Two days later, Jake sat smiling at the head of the kitchen table in front of his Ryan’s World cake lit with five candles. We sang Jake the birthday song with as much enthusiasm as we could muster. It had been three days since Reed had died on Jake’s fifth birthday (an added cruelty), and we decided to go through with the party we had promised him. It was just us, our parents, and my sister’s family, but this little gathering was hard enough.

I managed to clean the house, make homemade macaroni, pick up the cake, which was ordered “Before,” get balloons from the Dollar Tree, and purchase Super Mario decorations, a piñata, and the fried chicken that Jake had requested for his birthday meal. We forced smiles as we watched Jake blow out his candles, open his presents, and swing with all his might at the piñata, but I know he noticed when my mom stood in the corner of the living room looking at the pictures we had printed and framed of Reed; when Jeremy made his “sour cry face,” as Zack called it, and ducked into the bedroom for a few minutes to compose himself; and when I hugged Jake a little longer and a little tighter than usual, wiping my eyes when we separated. 

After the party was over, after the boys were tucked in their beds, and after having a long cry in the shower, I collapsed into bed. I laid my head on Jeremy’s shoulder, looked up at him, and said, “January 13th cannot be a bad day for us every year. January 13th has to be about Jake’s birth and his life and not about Reed’s death.” 

I’m not sure how we’re going to do it, how we’re going to force our minds not to relive the last day of Reed’s life on Jake’s birthday every year, but I don’t want Jake to look back and think of his birthday as being anything other than happy.
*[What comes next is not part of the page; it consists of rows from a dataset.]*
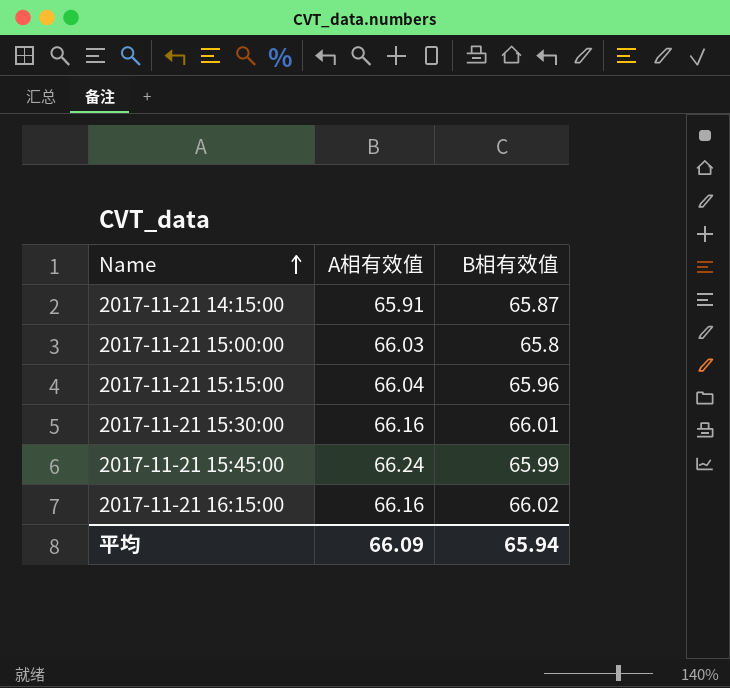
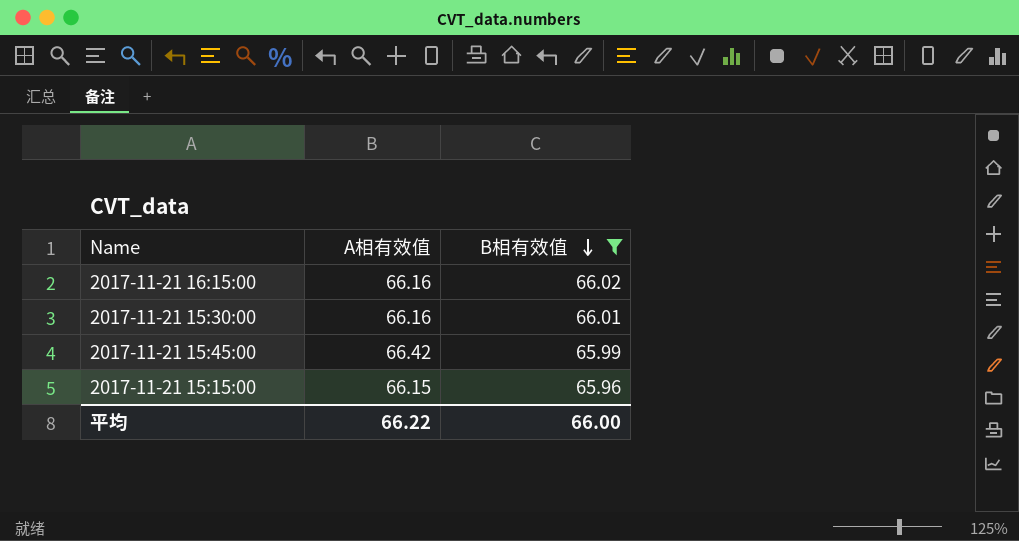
filter: none -> B相有效值 >= 65.96
row order: Name ascending -> B相有效值 descending
2017-11-21 15:45:00 | A相有效值: 66.24 -> 66.42
2017-11-21 15:15:00 | A相有效值: 66.04 -> 66.15
平均 | A相有效值: 66.09 -> 66.22
平均 | B相有效值: 65.94 -> 66.00

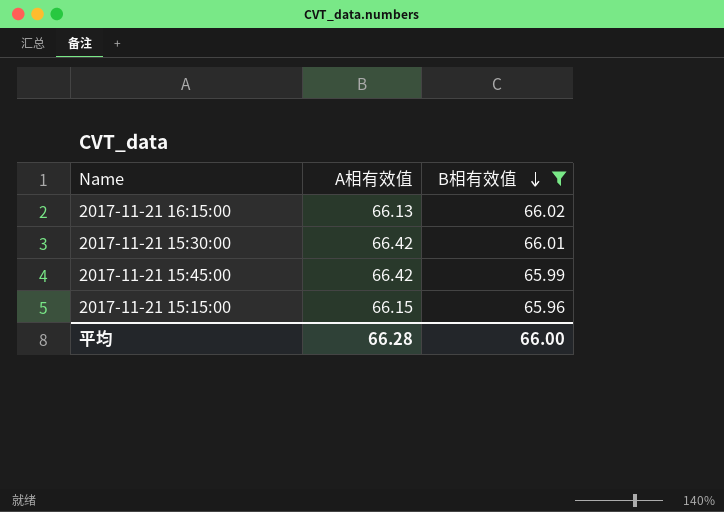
2017-11-21 16:15:00 | A相有效值: 66.16 -> 66.13
2017-11-21 15:30:00 | A相有效值: 66.16 -> 66.42
平均 | A相有效值: 66.22 -> 66.28

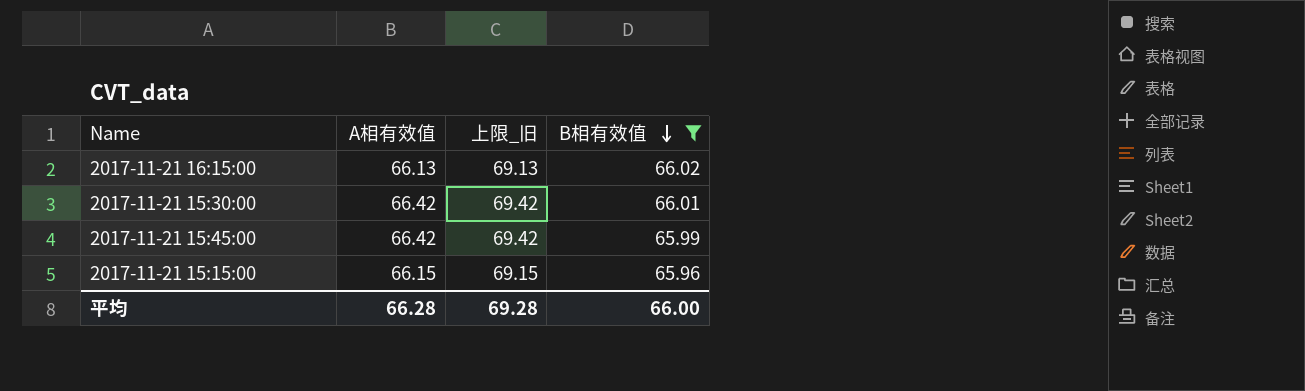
column 上限_旧 | formula: none -> [A相有效值] + 3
Only after the candles have been blown out, the presents are opened, and Jake is sleeping happily in his bed, will I allow myself to fall apart, to be sad about the other little boy who should be celebrating with us. 

When I closed my eyes on the night of the party, even though I knew that every second of every minute of every hour of every day of my life would be different than it should have been, I thought of Zack, Jake, and Luke, and I knew that those seconds and minutes and hours and days – at least some of them – could still contain joy, could still contain meaning, could still add up to a life worth living. They had to. They have to. They will. 

 

Diana Robinson is a labor and employment attorney in Toledo, Ohio. She is also a wife and the mother to four sons: three she is lucky enough to parent earth-side and one who will live forever in her heart. She is currently working on a memoir detailing her experience with infertility, infant loss, and mothering through grief.